Apartment rents slide, oversupply rattles multifamily lenders

This marks the steepest November decline in over 15 years

Apartment rents slide, oversupply rattles multifamily lenders

United States apartment rents continued to drift lower in November as a wave of new supply and cooling demand weighed on multifamily performance.

Apartments.com, part of CoStar Group, reported that the national average rent fell to $1,706, a 0.18% decline from October’s revised $1,709.

That marked “the fifth consecutive month of flat or negative monthly rent change and the steepest November decline in over 15 years,” the platform said, though the drop moderated from October’s -0.30% slide.

Annual rent growth slowed to 0.7%, down from 0.8% in October and 1.5% at the start of the year.

Apartments.com framed the shift firmly in seasonal context. “Apartment rent growth typically follows a seasonal pattern, with acceleration in the spring and a slowdown in late summer and fall,” the report said.
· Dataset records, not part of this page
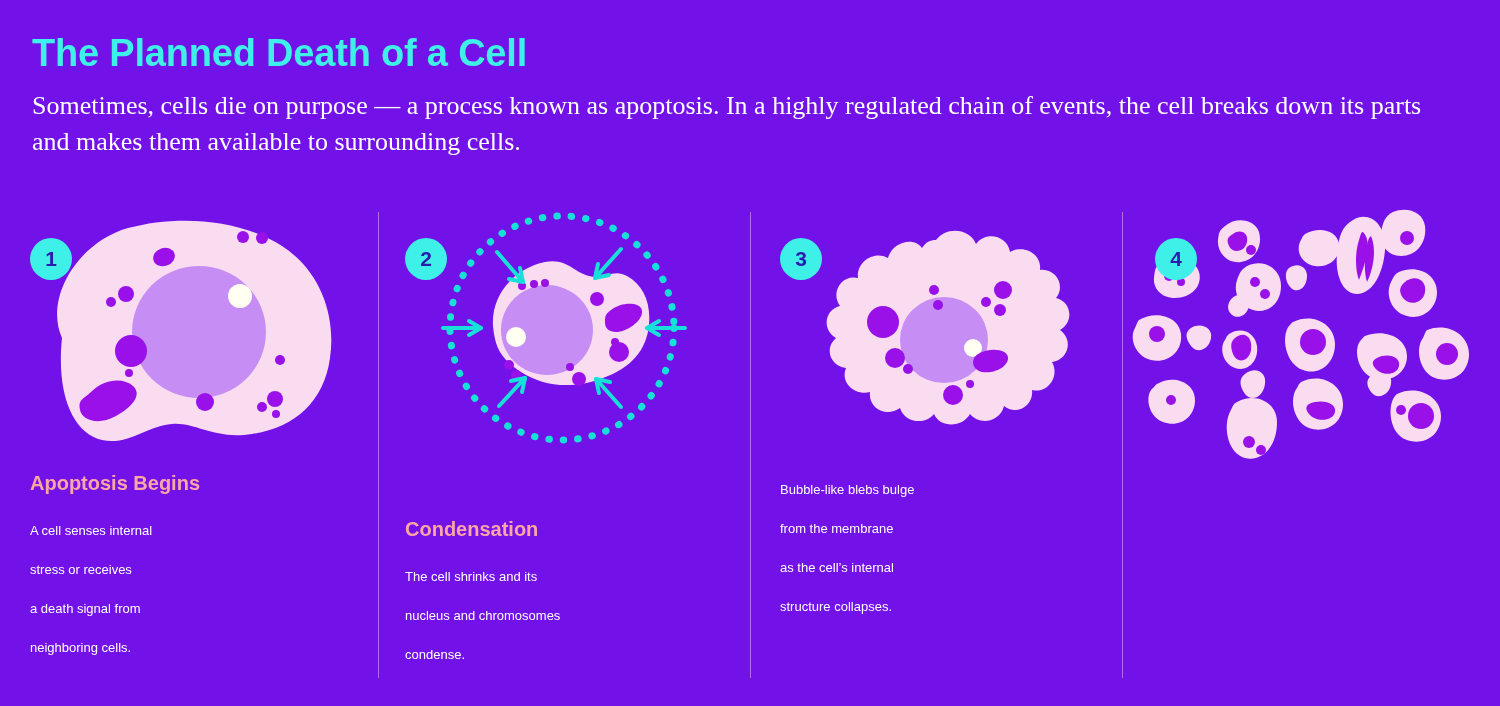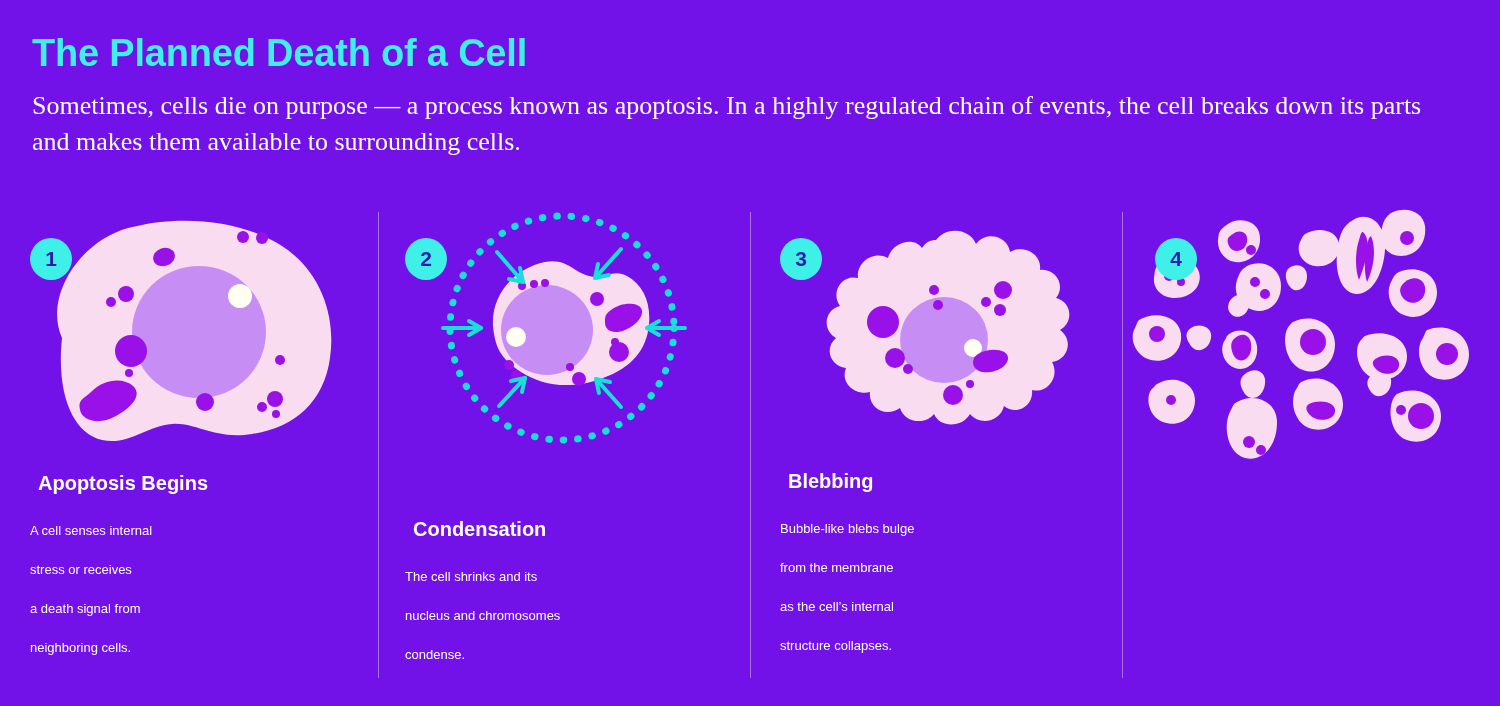--- a/index.html
+++ b/index.html
@@ -101,25 +101,25 @@
     height: 260px;
   }
   .art svg { display: block; }
 
   .caption {
     position: absolute;
     left: 30px;
     width: 330px;
   }
   .caption-title {
-    color: #ffffff;
+    color: #fca5a5;
     font-family: "Liberation Sans", sans-serif;
     font-size: 20px;
     font-weight: bold;
-    margin: 0 0 16px 8px;
+    margin: 0 0 16px 0;
   }
   .caption-body {
     color: #FFFFFF;
     font-family: "Liberation Sans", sans-serif;
     font-size: 13px;
     line-height: 39px;
     margin: 0;
     white-space: pre-line;
   }
   .p1 .caption { top: 266px; }
@@ -303,21 +303,20 @@
           <circle cx="250" cy="104" r="6" fill="#9A10E8"></circle>
           <circle cx="133" cy="116" r="16" fill="#9A10E8"></circle>
           <circle cx="145" cy="152" r="10" fill="#9A10E8"></circle>
           <circle cx="158" cy="163" r="5" fill="#9A10E8"></circle>
           <path d="M228 148 C240 141 258 143 258 152 C258 161 244 168 232 166 C222 164 220 153 228 148 Z" fill="#9A10E8"></path>
           <circle cx="203" cy="189" r="10" fill="#9A10E8"></circle>
           <circle cx="220" cy="178" r="4" fill="#9A10E8"></circle>
         </svg>
       </div>
       <div class="caption">
-        <div class="caption-title">Blebbing</div>
         <div class="caption-body">Bubble-like blebs bulge
 from the membrane
 as the cell’s internal
 structure collapses.</div>
       </div>
     </div>
 
     <div class="panel p4">
       <div class="badge">4</div>
       <div class="art">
“The seasonal trends have been more severe this year, but a moderating trend appears to now be underway.”

At the same time, the firm warned that “while the market hasn’t entered a widespread downturn, the November data highlights the delicate balance of rent growth in the fourth quarter.”

All regions saw rents fall in November, with the West down 0.4%, the South off 0.2%, the Northeast slipping 0.1% and the Midwest effectively flat at -0.01%.

On a yearly basis, the Midwest posted 2.2% rent growth, followed by 1.7% in the Northeast, while the South’s rents dipped 0.1% and the West declined 1.5%.

Regional pain points for lenders

Performance at the metro level remained soft. Only seven markets posted positive monthly growth, led by Louisville, Kansas City and Norfolk, each up 0.1%.

By contrast, Las Vegas fell 0.8%; San Antonio, Austin and Denver dropped 0.7%; and Salt Lake City, Raleigh and Portland, OR, declined 0.6%.

“Mountain West and Sun Belt markets continue to face elevated vacancy amid aggressive new supply, putting downward pressure on rents,” the report said, adding that in some metros “softening demand may also be contributing to weaker rent growth, particularly where major employers have announced layoffs or where economic momentum has slowed.”

On an annual basis, San Francisco led with 5.6% rent growth, followed by San Jose at 3.6%, Chicago at 3.4% and Norfolk at 3.3%.

Austin’s annual rents fell 4.7%, Denver’s dropped 3.6% and Phoenix’s decreased 3.2%, “all driven lower by oversupply outpacing demand,” the report said.

Broader multifamily pressures and mortgage risk

CoStar’s national analytics separately pointed to a vacancy rate of about 8.4% in the second half of 2025, up from roughly 8.26% in the first quarter – a shift it linked to “rising vacancy among stabilized properties,” partly offset by improving lease‑up on new deliveries.

The supply story has been building for months. Earlier this year, Yardi Matrix data showed rents rising just 1.2% in the first half of 2025 as new construction and macro uncertainty “weighed on performance,” with renters still facing “rising costs and limited options.”

In that context, November’s pullback underscored how quickly momentum could shift once a long pipeline of projects hit the market.

Markets with the heaviest new construction faces the weakest rent performance, while supply‑constrained Midwestern and select coastal metros continue to outperform.

That gap, coupled with vacancy creeping higher, means underwriting assumptions on rent growth, lease‑up velocity and refinance exits need closer scrutiny.

The backdrop suggests that even as seasonal pressure eased in early 2026, “a substantial inventory overhang” would continue to cap rent growth and keep credit standards tight for all but the strongest sponsors.